::: SUPPLIED ENTRIES

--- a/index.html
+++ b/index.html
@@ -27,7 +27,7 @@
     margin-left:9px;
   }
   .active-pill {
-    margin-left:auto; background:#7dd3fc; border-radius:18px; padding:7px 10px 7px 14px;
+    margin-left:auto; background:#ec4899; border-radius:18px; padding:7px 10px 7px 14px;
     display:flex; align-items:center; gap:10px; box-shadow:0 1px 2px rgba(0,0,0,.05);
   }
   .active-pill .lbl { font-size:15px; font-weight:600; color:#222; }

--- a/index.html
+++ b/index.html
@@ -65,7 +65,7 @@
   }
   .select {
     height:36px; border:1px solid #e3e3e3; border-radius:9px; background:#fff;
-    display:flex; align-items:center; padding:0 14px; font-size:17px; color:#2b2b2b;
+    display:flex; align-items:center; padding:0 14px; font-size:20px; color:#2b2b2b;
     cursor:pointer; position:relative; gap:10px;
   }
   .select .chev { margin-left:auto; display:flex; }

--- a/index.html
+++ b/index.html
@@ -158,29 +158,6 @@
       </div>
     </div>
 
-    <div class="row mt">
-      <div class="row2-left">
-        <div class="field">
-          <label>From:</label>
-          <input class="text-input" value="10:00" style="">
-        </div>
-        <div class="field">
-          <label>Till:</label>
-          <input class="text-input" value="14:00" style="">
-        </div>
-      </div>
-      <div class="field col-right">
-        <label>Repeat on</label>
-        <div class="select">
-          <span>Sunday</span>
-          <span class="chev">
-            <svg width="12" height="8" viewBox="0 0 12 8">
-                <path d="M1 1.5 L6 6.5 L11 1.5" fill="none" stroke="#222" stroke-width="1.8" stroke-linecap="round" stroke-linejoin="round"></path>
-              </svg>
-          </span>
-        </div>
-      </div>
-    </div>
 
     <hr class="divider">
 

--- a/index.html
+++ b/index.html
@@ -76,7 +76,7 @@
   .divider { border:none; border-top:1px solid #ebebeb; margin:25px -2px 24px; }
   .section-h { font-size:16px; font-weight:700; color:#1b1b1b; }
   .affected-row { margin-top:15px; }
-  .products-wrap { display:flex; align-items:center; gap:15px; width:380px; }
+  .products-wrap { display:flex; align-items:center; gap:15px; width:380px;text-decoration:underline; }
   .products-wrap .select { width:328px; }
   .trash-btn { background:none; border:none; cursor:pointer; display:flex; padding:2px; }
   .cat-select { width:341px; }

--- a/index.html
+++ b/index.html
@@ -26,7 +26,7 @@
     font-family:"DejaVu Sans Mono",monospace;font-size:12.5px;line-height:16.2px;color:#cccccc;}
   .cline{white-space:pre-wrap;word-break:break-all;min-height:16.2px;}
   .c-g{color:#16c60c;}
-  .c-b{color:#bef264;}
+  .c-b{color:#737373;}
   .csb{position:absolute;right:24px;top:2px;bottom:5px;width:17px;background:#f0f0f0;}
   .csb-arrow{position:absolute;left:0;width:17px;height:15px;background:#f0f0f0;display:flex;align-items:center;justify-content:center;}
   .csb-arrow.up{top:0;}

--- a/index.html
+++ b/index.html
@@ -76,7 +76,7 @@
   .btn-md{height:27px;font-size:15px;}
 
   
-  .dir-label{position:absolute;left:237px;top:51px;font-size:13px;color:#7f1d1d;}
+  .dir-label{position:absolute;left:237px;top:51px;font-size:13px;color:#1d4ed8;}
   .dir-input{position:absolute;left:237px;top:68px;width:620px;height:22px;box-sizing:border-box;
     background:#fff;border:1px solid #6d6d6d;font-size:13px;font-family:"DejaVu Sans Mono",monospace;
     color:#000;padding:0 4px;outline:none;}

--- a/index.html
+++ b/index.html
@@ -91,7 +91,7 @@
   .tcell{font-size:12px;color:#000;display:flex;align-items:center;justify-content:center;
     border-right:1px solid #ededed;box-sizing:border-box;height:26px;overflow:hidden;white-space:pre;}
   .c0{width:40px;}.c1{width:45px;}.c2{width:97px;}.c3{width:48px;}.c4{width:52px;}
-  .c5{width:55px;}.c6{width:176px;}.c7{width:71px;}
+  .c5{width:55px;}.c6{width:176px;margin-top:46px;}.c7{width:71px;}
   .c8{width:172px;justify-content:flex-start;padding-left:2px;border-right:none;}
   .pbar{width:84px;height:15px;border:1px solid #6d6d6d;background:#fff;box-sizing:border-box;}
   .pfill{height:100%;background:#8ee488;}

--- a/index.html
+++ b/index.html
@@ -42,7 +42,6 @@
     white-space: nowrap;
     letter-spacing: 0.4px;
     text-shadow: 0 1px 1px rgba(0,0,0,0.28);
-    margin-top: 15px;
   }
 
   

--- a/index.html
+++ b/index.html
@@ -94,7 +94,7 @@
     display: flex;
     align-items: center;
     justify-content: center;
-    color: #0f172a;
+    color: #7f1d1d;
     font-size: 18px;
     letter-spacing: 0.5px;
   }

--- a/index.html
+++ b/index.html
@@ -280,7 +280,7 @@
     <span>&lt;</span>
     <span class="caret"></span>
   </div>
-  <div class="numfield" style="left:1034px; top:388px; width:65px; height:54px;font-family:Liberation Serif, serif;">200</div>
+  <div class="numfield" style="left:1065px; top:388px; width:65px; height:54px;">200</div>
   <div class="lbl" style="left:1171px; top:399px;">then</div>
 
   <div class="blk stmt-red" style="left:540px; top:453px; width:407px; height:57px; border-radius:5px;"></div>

::::::

TRY IT: In the listing above, find the line with "-42,7 +42,6 @@" and the line with "top:388px; width:65px; height:54px;font-family:Liberation", then reproduce both and every line between them exactly.

TASK ANSWER:
@@ -42,7 +42,6 @@
     white-space: nowrap;
     letter-spacing: 0.4px;
     text-shadow: 0 1px 1px rgba(0,0,0,0.28);
-    margin-top: 15px;
   }
 
   

--- a/index.html
+++ b/index.html
@@ -94,7 +94,7 @@
     display: flex;
     align-items: center;
     justify-content: center;
-    color: #0f172a;
+    color: #7f1d1d;
     font-size: 18px;
     letter-spacing: 0.5px;
   }

--- a/index.html
+++ b/index.html
@@ -280,7 +280,7 @@
     <span>&lt;</span>
     <span class="caret"></span>
   </div>
-  <div class="numfield" style="left:1034px; top:388px; width:65px; height:54px;font-family:Liberation Serif, serif;">200</div>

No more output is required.